Green Hearts Inc. Parents Guide to Outdoor Play


FOLLOW ME ON Facebook // Twitter // Instagram // Bloglovin //

9 comments:

alicia said...

This was a great post. Yes, times are different. I think it's good though to encourage children to still get out there and have free play to encourage imagination and creativity.

We only let our children have one physical type activity/season. But we do let them do a musical instrument too if they want. The problem with today vs past is that it is so much more comptetitive to get into colleges these days. Extra curricular activities set you apart. Not so much the case in my day and thank goodness for my mother of 6 children.

The list in a jar is a great idea for summer days. We actually banned the B word last summer. You know, BORED. We charged them like a quarter for every time we heard it. Maybe the jar could be used when things get a little humdrum.

Thanks for the great ideas. You're doing agreat job, mom.

PaisleyJade said...

Excellent post - we've been kicking the kids outdoors each afternoon too as I am sooo sick of the tv being on (best saved for a rainy day).

Widge said...

um. so we're thinking of buying our kids a Wii. (you know the ones with PHYSICAL games). Do you think that counts?
;p

Angela Noelle of Striking Keys said...

This post is like a song to my heart!

Karen, author of "My Funny Dad, Harry" said...

Looks like your kids are having a blast! It's true that kids don't seem to play outside as much as we used to, but then no wonder with all the technology we have now that we didn't have then. I actually have to make a conscious effort to get outside, away from the computer.

Stopping by From SITS.

Natasha said...

I totally agree with you. I was like you and used to ride my bike everywhere, walk the streets with my friends and play in my backyard. I try to get my kids outside but like you I am a bit scared to let them go Free-Range. Maybe I need to relax a little...
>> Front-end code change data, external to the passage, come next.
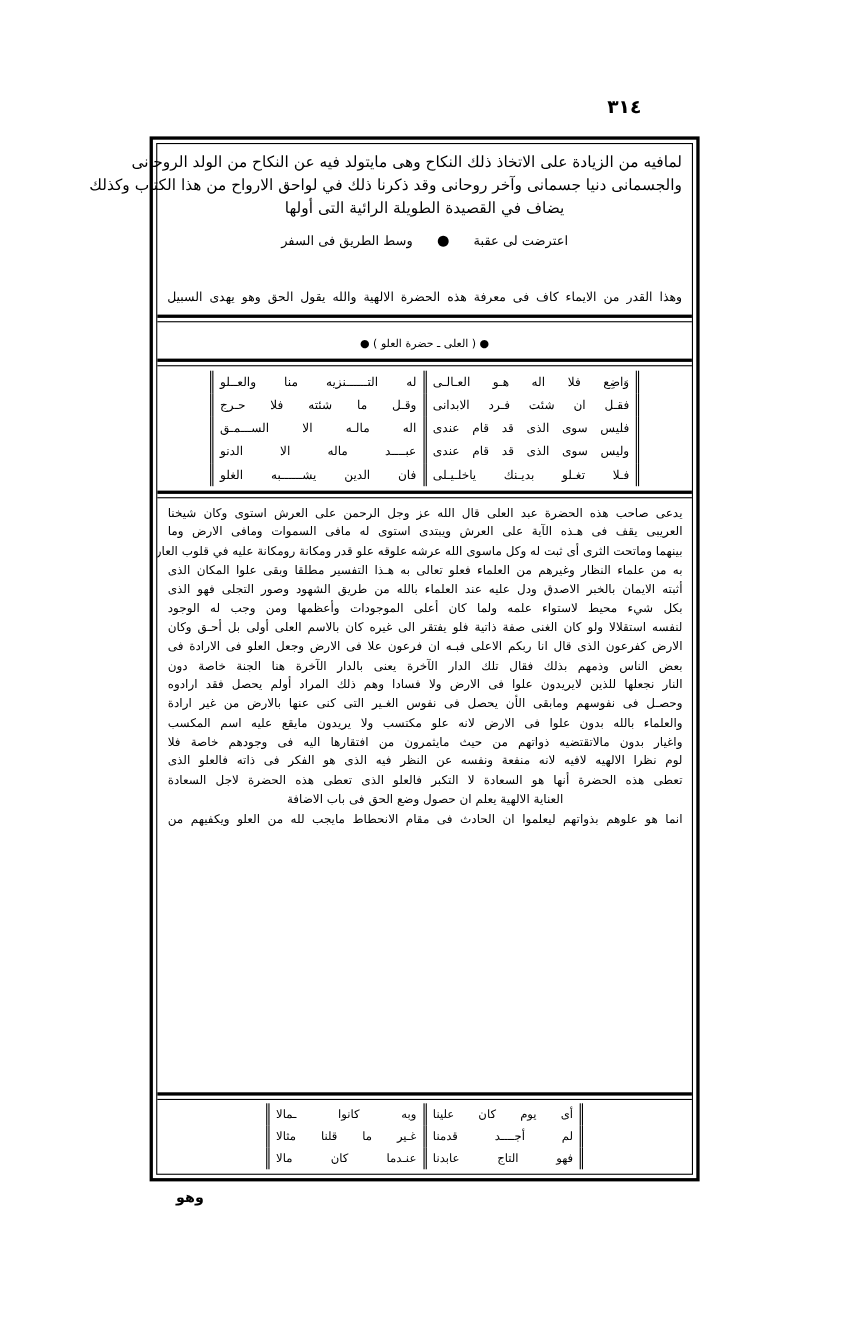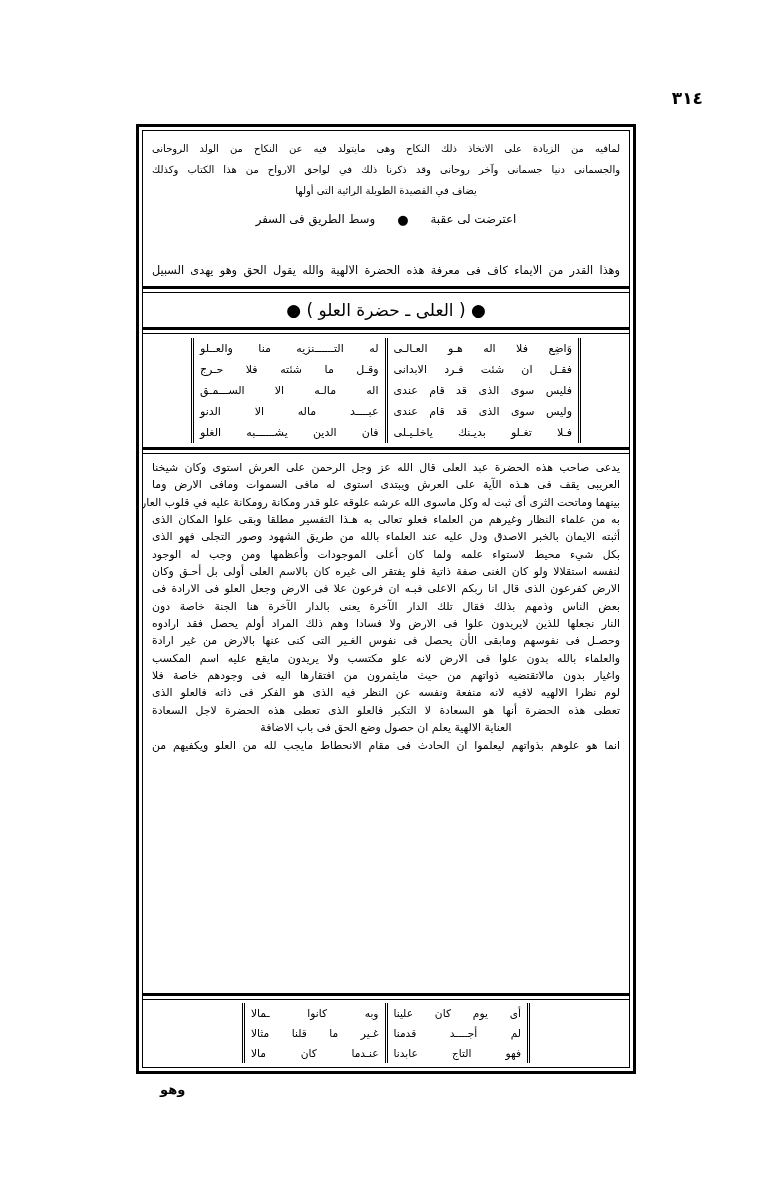--- a/index.html
+++ b/index.html
@@ -22,8 +22,8 @@
     position: absolute;
     top: 88px;
     left: 0;
-    right: 73px;
-    text-align: right;
+    right: 82px;
+    text-align: left;
     direction: rtl;
     font-family: "DejaVu Sans", sans-serif;
     font-size: 17px;

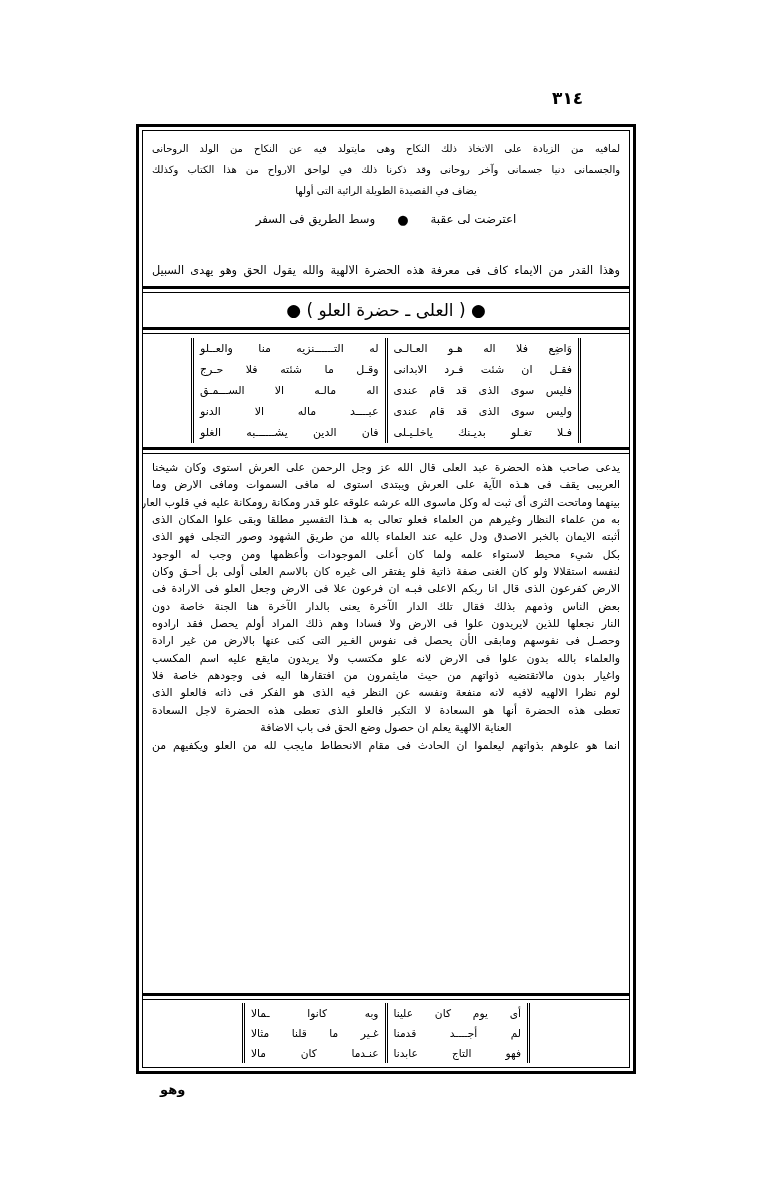--- a/index.html
+++ b/index.html
@@ -71,7 +71,7 @@
     padding: 7px 9px 4px 9px;
   }
   .sec-intro .ar {
-    font-size: 10px;
+    font-size: 14px;
     line-height: 21px;
     letter-spacing: -0.2px;
   }

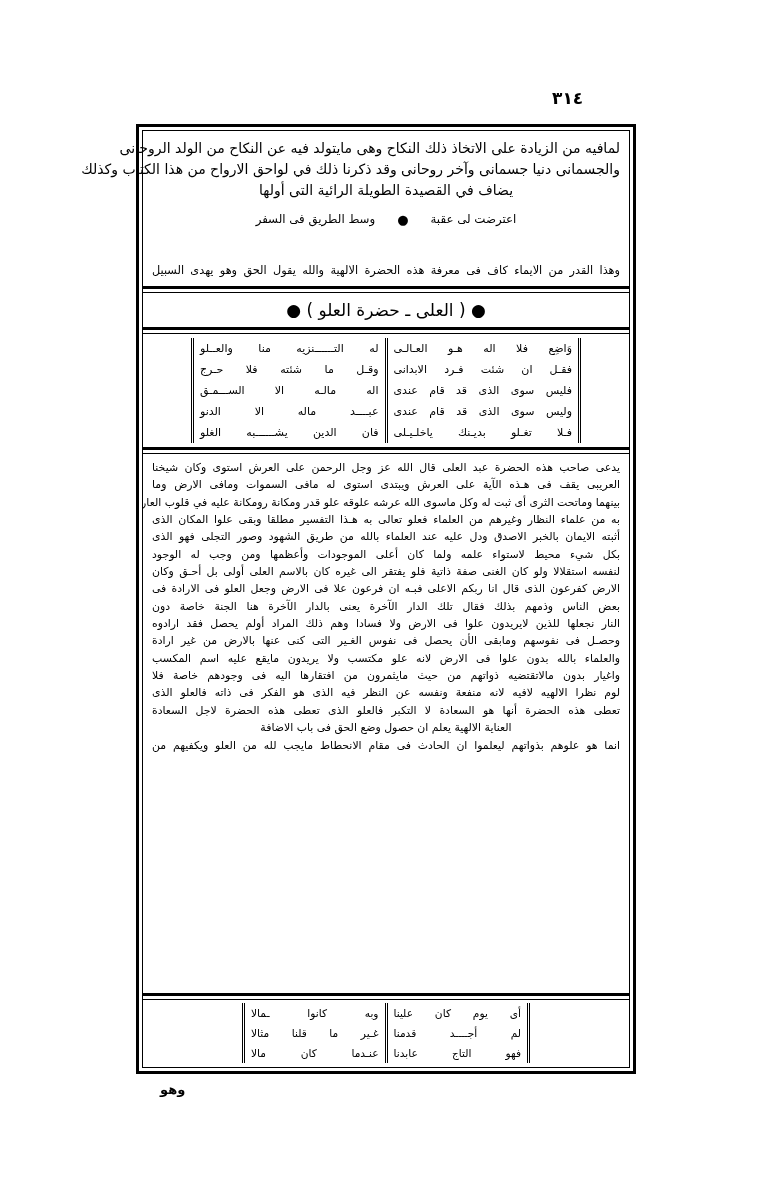--- a/index.html
+++ b/index.html
@@ -126,7 +126,7 @@
     text-align: center;
   }
   .heading-band .title {
-    font-size: 17px;
+    font-size: 10px;
     letter-spacing: 0.6px;
     direction: rtl;
     display: inline-block;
I will go check out that site too-thanks!

Best wishes,
Natasha.

AndreaLeigh said...

i was always an indoor girl - i loved to read and spent hours doing so. my husband was an outdoors boy - he never played with toys, just went outside.

stopping by from sits to say hello!

Kerry Neville Bakken said...

Oh gosh--yes, I remember being herded outside by my mom every afternoon home from school, and playing inside giant rhododendron bushes, and at the age of 7 biking across town to friends' houses, and in winter, tunneling through snow and drizzling Hershey's syrup across the snow and spooning it up.

My kids? We live on a very busy road so no unsupervised outdoor play--and when I am out with them, I'm like some commandant keeping them away from the edge of the driveway.

And they do love their tv, and so do I on certain afternoons when they come home from school all cranky and wound up and all they want to do is crash for an hour on the couch.

That's why we're looking for a farm in the country--places for the imagination to (literally) roam.

Great pictures!
XO
Kerry

Dalia (Generation X Mom) said...

So true. Kids need to learn how to occupy themselves, use their imagination, and play independently. It is not just the problem of kids being glued to their tv's, but the kids needing the help of someone else to 'tell' them how to play. Kids need to learn how to do this themselves or what will they do when they don't have mom or whomever around. You reminded me of all the games we used to play outside as kids. I distinctly remember making our empty wooded lot next door into a haunted house and taking kids one by one through the haunted house. I also remember playing Charlies Angels. What fun!